··· STORED DATA
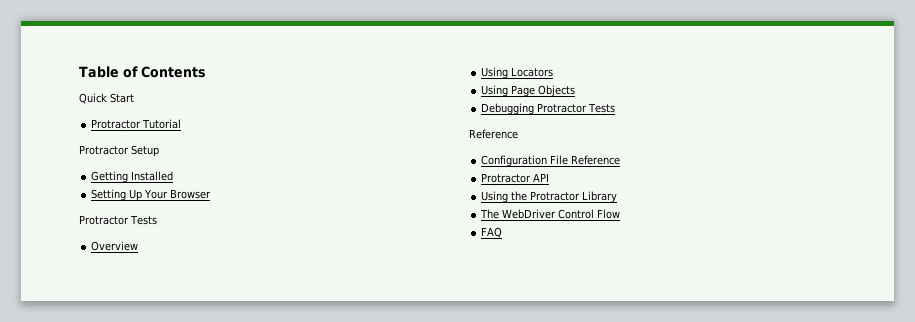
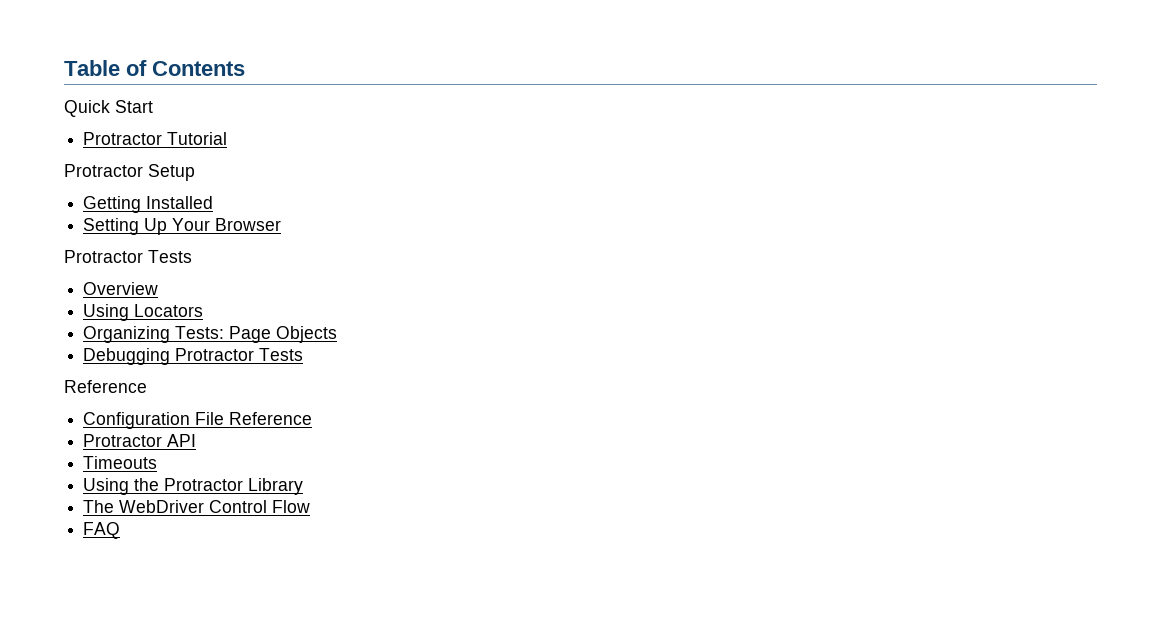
[481,85,509,97] Using -> [83,326,225,343] Organizing Tests:
(550, 177) none -> [83,456,158,469] // Timeouts

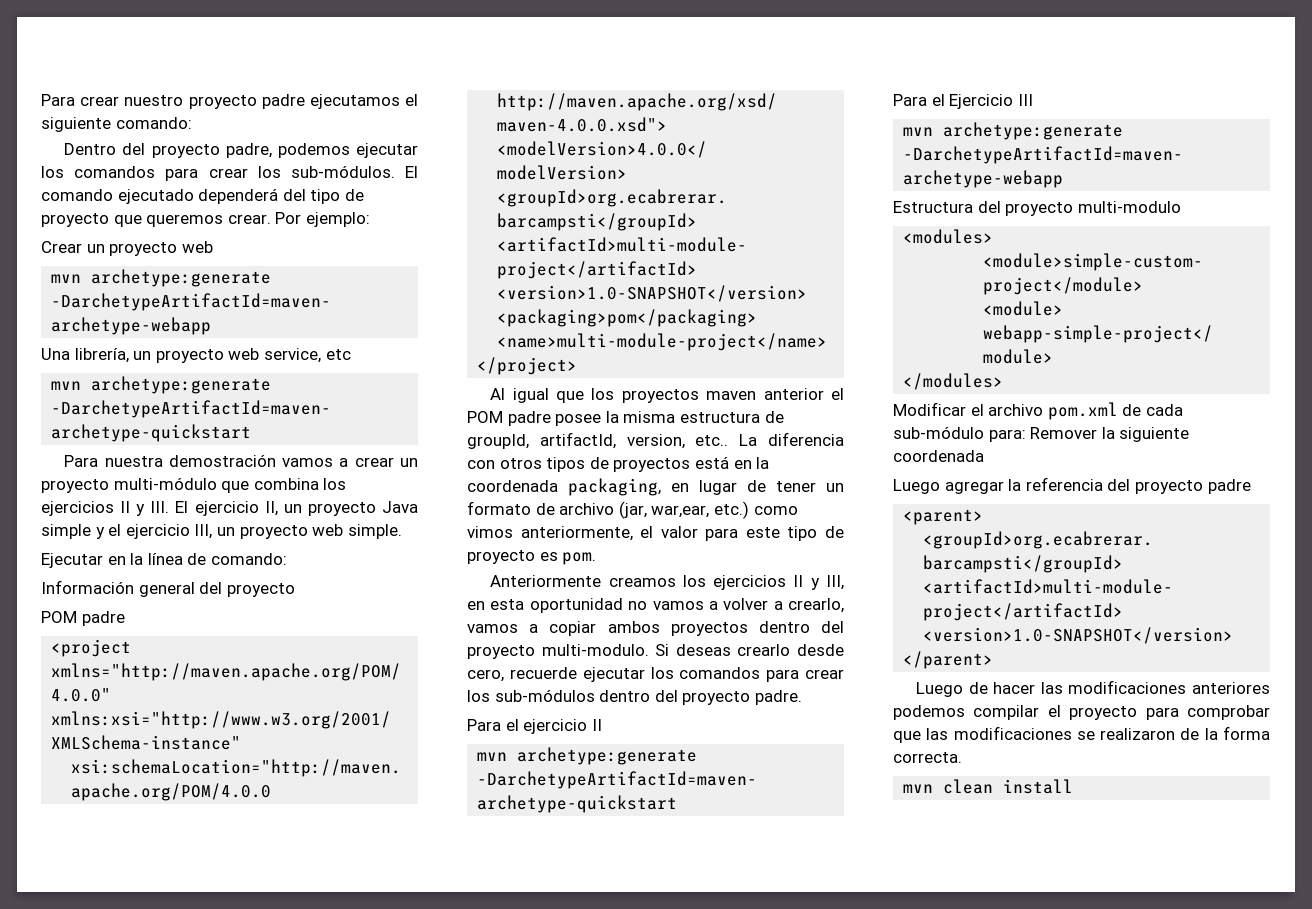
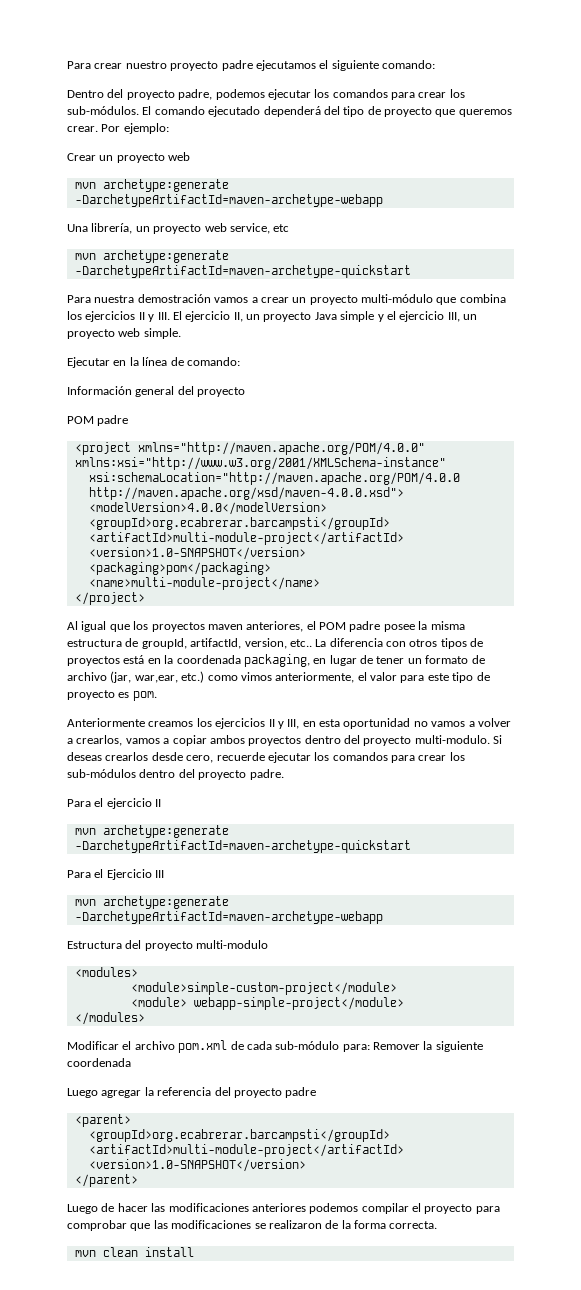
[763,388,824,400] anterior -> [246,621,304,632] anteriores,
[788,598,844,613] crearlo, -> [76,735,123,746] crearlos,
[737,644,791,656] crearlo -> [105,752,149,761] crearlos

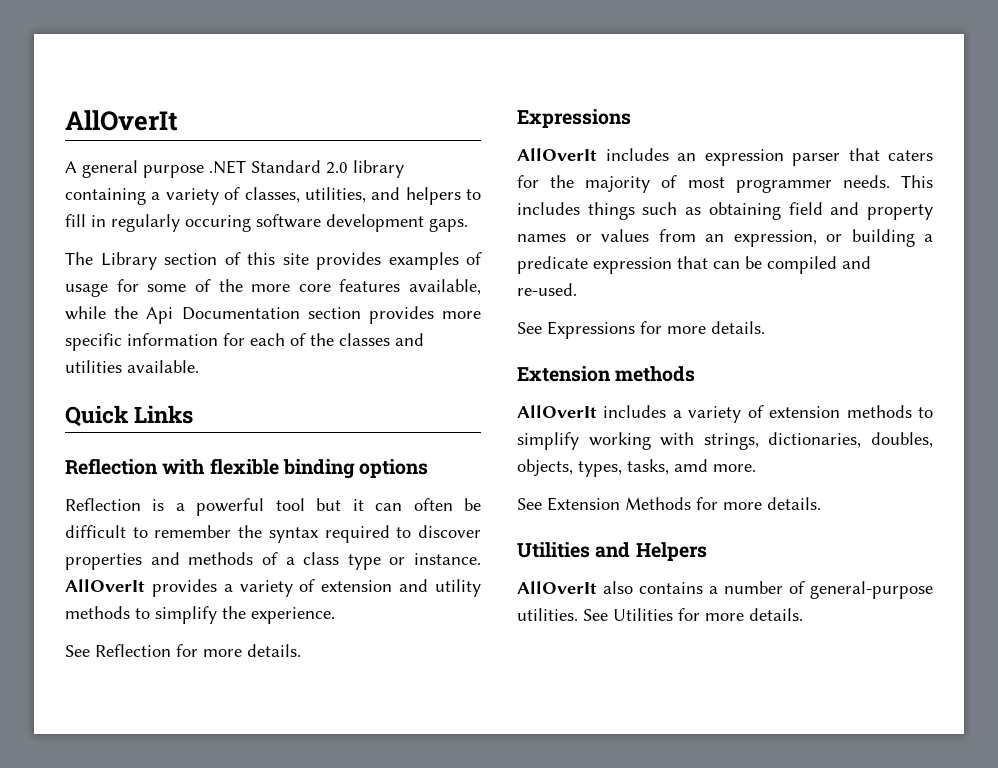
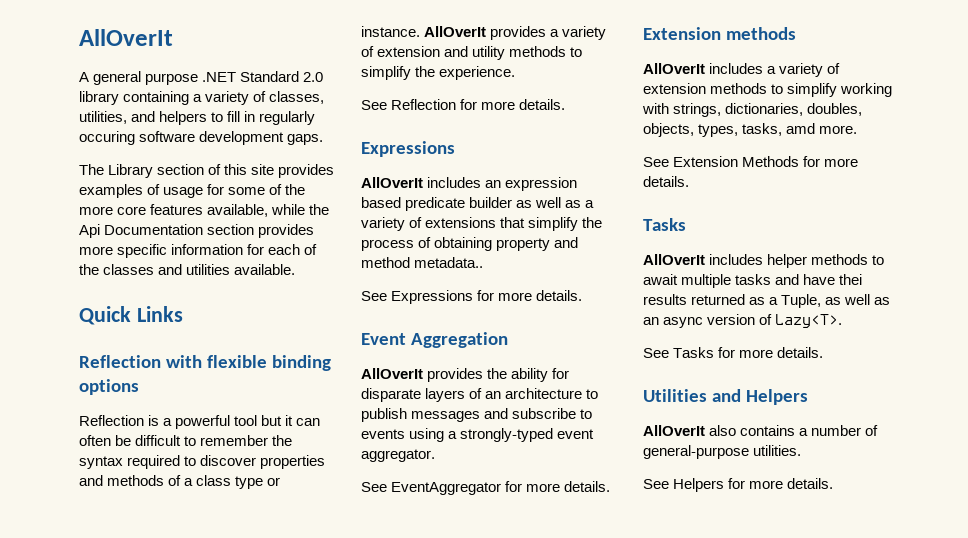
[792,148,933,166] [517,175,933,193] [517,202,933,220] [517,229,933,247] [517,256,871,274] [517,283,577,296] parser that caters for the majority of most programmer needs. This includes things such as obtaining field and property names or values from an expression, or building a predicate expression that can be compiled and re-used. -> [361,197,595,211] [361,217,603,231] [361,237,579,251] [361,257,484,268] based predicate builder as well as a variety of extensions that simplify the process of obtaining property and method metadata..
(765, 327) none -> [361,332,508,348] [361,368,570,382] [361,388,599,402] [361,408,593,422] [361,428,595,442] [361,449,435,462] [361,481,611,495] // Event Aggregation // AllOverIt provides the ability for disparate layers of an architecture to publish messages and subscribe to events using a strongly-typed event aggregator. // See EventAggregator for more details.
(821, 503) none -> [643,218,686,231] [643,254,885,268] [643,274,863,288] [643,294,891,308] [643,314,843,328] [643,347,824,358] // Tasks // AllOverIt includes helper methods to await multiple tasks and have thei results returned as a Tuple, as well as an async version of Lazy<T>. // See Tasks for more details.
[583,608,673,621] See Utilities -> [643,478,725,492] // See Helpers

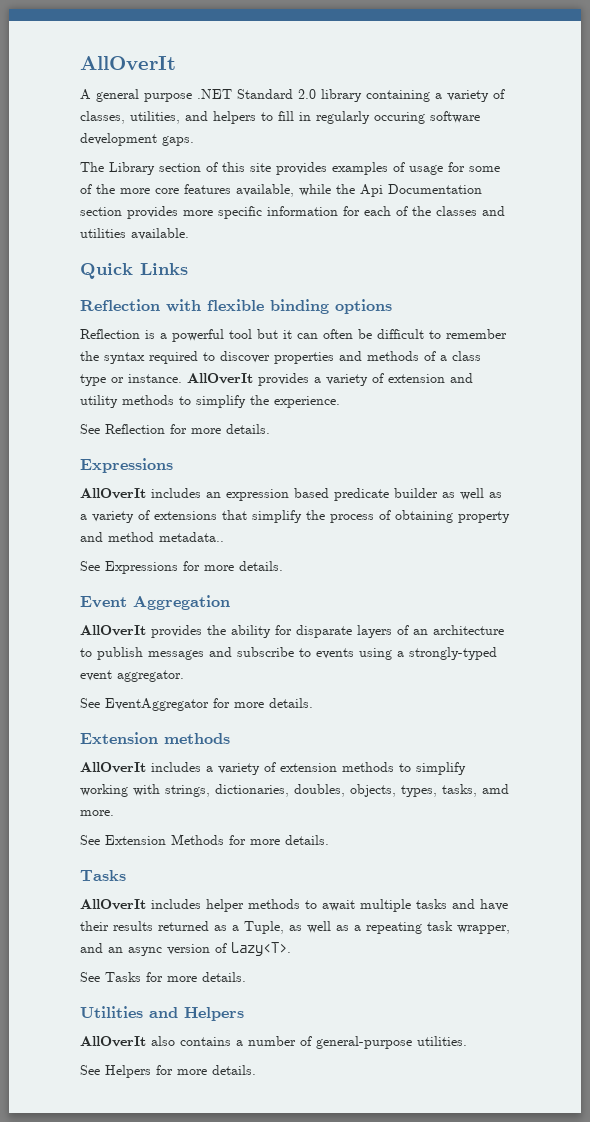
[839,274,863,285] thei -> [80,921,109,931] their
(891, 301) none -> [354,921,510,934] [80,943,103,953] a repeating task wrapper, and

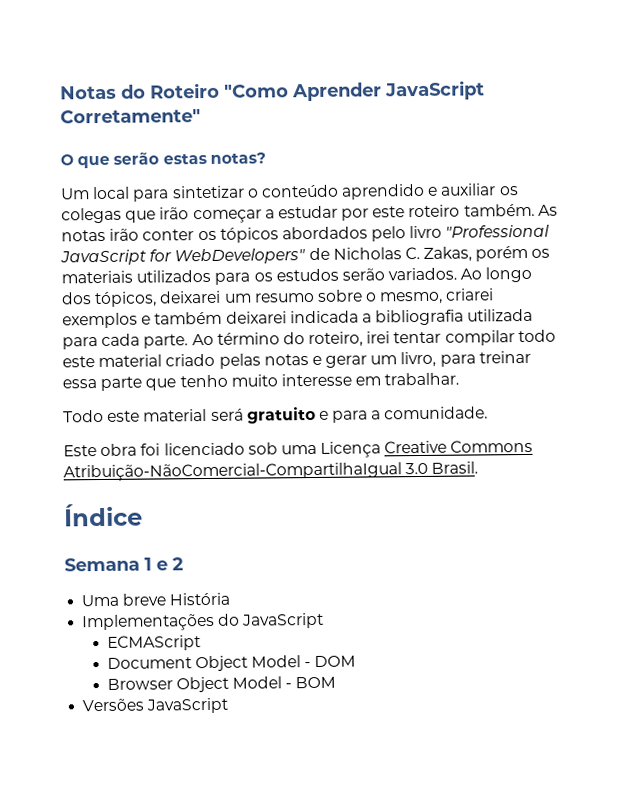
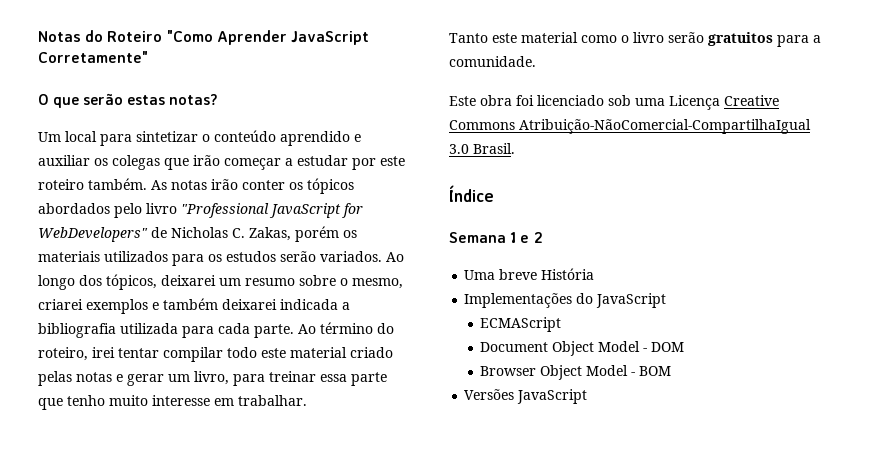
[63,406,329,424] Todo este material será gratuito e -> [449,32,773,46] Tanto este material como o livro serão gratuitos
······
WHAT THE EXERCISE ASKS
Before answering, find the line with "[792,148,933,166] [517,175,933,193] [517,202,933,220]" in the records above; then reproduce exactly each line from the first through that line, leaving out pictures.

EXERCISE ANSWER
[481,85,509,97] Using -> [83,326,225,343] Organizing Tests:
(550, 177) none -> [83,456,158,469] // Timeouts

[763,388,824,400] anterior -> [246,621,304,632] anteriores,
[788,598,844,613] crearlo, -> [76,735,123,746] crearlos,
[737,644,791,656] crearlo -> [105,752,149,761] crearlos

[792,148,933,166] [517,175,933,193] [517,202,933,220] [517,229,933,247] [517,256,871,274] [517,283,577,296] parser that caters for the majority of most programmer needs. This includes things such as obtaining field and property names or values from an expression, or building a predicate expression that can be compiled and re-used. -> [361,197,595,211] [361,217,603,231] [361,237,579,251] [361,257,484,268] based predicate builder as well as a variety of extensions that simplify the process of obtaining property and method metadata..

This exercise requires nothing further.